[Items listed in a dataset]
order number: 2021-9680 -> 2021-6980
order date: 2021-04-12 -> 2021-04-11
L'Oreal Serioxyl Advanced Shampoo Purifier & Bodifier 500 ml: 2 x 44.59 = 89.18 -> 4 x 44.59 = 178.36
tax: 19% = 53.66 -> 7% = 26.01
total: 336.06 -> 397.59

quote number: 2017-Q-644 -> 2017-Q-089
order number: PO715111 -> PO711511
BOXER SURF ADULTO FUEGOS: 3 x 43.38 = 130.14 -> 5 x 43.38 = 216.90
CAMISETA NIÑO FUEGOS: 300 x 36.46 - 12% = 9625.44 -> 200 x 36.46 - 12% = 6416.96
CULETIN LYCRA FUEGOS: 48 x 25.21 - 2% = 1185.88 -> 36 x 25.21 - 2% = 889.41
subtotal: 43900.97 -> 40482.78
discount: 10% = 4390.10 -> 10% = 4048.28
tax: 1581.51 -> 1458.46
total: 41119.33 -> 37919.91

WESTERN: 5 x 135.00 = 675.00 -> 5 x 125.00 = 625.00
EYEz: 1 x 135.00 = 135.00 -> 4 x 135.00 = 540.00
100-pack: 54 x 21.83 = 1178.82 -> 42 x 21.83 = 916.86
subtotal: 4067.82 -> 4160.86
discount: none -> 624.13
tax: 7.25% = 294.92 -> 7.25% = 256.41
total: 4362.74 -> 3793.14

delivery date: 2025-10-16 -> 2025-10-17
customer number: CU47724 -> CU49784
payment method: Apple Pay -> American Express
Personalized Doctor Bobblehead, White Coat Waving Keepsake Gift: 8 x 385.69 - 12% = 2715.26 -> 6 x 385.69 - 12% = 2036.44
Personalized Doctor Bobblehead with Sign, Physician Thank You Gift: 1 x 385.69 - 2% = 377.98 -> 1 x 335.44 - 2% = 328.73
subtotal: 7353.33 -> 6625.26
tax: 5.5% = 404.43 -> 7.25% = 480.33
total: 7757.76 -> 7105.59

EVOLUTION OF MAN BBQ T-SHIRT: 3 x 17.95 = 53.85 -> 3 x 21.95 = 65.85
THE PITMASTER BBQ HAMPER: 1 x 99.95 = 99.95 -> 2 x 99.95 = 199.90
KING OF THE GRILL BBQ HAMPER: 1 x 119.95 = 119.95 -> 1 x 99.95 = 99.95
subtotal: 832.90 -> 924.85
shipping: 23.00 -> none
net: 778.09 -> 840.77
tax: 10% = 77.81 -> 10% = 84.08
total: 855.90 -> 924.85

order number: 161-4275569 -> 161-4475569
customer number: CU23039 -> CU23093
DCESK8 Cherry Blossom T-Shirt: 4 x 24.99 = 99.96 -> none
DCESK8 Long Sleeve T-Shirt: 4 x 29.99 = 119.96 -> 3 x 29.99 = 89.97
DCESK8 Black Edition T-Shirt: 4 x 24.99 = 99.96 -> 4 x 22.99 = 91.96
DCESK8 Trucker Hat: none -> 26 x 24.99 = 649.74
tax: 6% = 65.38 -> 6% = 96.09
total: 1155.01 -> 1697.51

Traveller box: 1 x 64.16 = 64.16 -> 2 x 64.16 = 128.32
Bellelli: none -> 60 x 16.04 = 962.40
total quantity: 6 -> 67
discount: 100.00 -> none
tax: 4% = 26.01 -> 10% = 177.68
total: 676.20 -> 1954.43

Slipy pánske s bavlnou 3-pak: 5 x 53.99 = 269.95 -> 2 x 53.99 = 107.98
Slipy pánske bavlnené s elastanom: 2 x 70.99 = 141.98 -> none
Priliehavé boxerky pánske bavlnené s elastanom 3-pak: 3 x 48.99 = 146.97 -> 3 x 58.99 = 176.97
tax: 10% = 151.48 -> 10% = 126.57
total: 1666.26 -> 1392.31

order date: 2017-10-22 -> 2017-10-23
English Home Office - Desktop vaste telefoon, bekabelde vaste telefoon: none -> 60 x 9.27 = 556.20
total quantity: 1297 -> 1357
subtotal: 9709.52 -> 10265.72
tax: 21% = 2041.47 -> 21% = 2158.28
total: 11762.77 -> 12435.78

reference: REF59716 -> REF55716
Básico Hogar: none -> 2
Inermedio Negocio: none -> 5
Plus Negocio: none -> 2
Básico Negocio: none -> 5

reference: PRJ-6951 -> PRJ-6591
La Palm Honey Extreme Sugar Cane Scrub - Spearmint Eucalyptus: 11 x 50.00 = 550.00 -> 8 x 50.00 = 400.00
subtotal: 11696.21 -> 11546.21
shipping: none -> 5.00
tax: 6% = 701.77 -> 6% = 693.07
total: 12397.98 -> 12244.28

- [Activity]: Once you have read the entries above, copy them out exactly as they were given.

- [Answer box]:
order number: 2021-9680 -> 2021-6980
order date: 2021-04-12 -> 2021-04-11
L'Oreal Serioxyl Advanced Shampoo Purifier & Bodifier 500 ml: 2 x 44.59 = 89.18 -> 4 x 44.59 = 178.36
tax: 19% = 53.66 -> 7% = 26.01
total: 336.06 -> 397.59

quote number: 2017-Q-644 -> 2017-Q-089
order number: PO715111 -> PO711511
BOXER SURF ADULTO FUEGOS: 3 x 43.38 = 130.14 -> 5 x 43.38 = 216.90
CAMISETA NIÑO FUEGOS: 300 x 36.46 - 12% = 9625.44 -> 200 x 36.46 - 12% = 6416.96
CULETIN LYCRA FUEGOS: 48 x 25.21 - 2% = 1185.88 -> 36 x 25.21 - 2% = 889.41
subtotal: 43900.97 -> 40482.78
discount: 10% = 4390.10 -> 10% = 4048.28
tax: 1581.51 -> 1458.46
total: 41119.33 -> 37919.91

WESTERN: 5 x 135.00 = 675.00 -> 5 x 125.00 = 625.00
EYEz: 1 x 135.00 = 135.00 -> 4 x 135.00 = 540.00
100-pack: 54 x 21.83 = 1178.82 -> 42 x 21.83 = 916.86
subtotal: 4067.82 -> 4160.86
discount: none -> 624.13
tax: 7.25% = 294.92 -> 7.25% = 256.41
total: 4362.74 -> 3793.14

delivery date: 2025-10-16 -> 2025-10-17
customer number: CU47724 -> CU49784
payment method: Apple Pay -> American Express
Personalized Doctor Bobblehead, White Coat Waving Keepsake Gift: 8 x 385.69 - 12% = 2715.26 -> 6 x 385.69 - 12% = 2036.44
Personalized Doctor Bobblehead with Sign, Physician Thank You Gift: 1 x 385.69 - 2% = 377.98 -> 1 x 335.44 - 2% = 328.73
subtotal: 7353.33 -> 6625.26
tax: 5.5% = 404.43 -> 7.25% = 480.33
total: 7757.76 -> 7105.59

EVOLUTION OF MAN BBQ T-SHIRT: 3 x 17.95 = 53.85 -> 3 x 21.95 = 65.85
THE PITMASTER BBQ HAMPER: 1 x 99.95 = 99.95 -> 2 x 99.95 = 199.90
KING OF THE GRILL BBQ HAMPER: 1 x 119.95 = 119.95 -> 1 x 99.95 = 99.95
subtotal: 832.90 -> 924.85
shipping: 23.00 -> none
net: 778.09 -> 840.77
tax: 10% = 77.81 -> 10% = 84.08
total: 855.90 -> 924.85

order number: 161-4275569 -> 161-4475569
customer number: CU23039 -> CU23093
DCESK8 Cherry Blossom T-Shirt: 4 x 24.99 = 99.96 -> none
DCESK8 Long Sleeve T-Shirt: 4 x 29.99 = 119.96 -> 3 x 29.99 = 89.97
DCESK8 Black Edition T-Shirt: 4 x 24.99 = 99.96 -> 4 x 22.99 = 91.96
DCESK8 Trucker Hat: none -> 26 x 24.99 = 649.74
tax: 6% = 65.38 -> 6% = 96.09
total: 1155.01 -> 1697.51

Traveller box: 1 x 64.16 = 64.16 -> 2 x 64.16 = 128.32
Bellelli: none -> 60 x 16.04 = 962.40
total quantity: 6 -> 67
discount: 100.00 -> none
tax: 4% = 26.01 -> 10% = 177.68
total: 676.20 -> 1954.43

Slipy pánske s bavlnou 3-pak: 5 x 53.99 = 269.95 -> 2 x 53.99 = 107.98
Slipy pánske bavlnené s elastanom: 2 x 70.99 = 141.98 -> none
Priliehavé boxerky pánske bavlnené s elastanom 3-pak: 3 x 48.99 = 146.97 -> 3 x 58.99 = 176.97
tax: 10% = 151.48 -> 10% = 126.57
total: 1666.26 -> 1392.31

order date: 2017-10-22 -> 2017-10-23
English Home Office - Desktop vaste telefoon, bekabelde vaste telefoon: none -> 60 x 9.27 = 556.20
total quantity: 1297 -> 1357
subtotal: 9709.52 -> 10265.72
tax: 21% = 2041.47 -> 21% = 2158.28
total: 11762.77 -> 12435.78

reference: REF59716 -> REF55716
Básico Hogar: none -> 2
Inermedio Negocio: none -> 5
Plus Negocio: none -> 2
Básico Negocio: none -> 5

reference: PRJ-6951 -> PRJ-6591
La Palm Honey Extreme Sugar Cane Scrub - Spearmint Eucalyptus: 11 x 50.00 = 550.00 -> 8 x 50.00 = 400.00
subtotal: 11696.21 -> 11546.21
shipping: none -> 5.00
tax: 6% = 701.77 -> 6% = 693.07
total: 12397.98 -> 12244.28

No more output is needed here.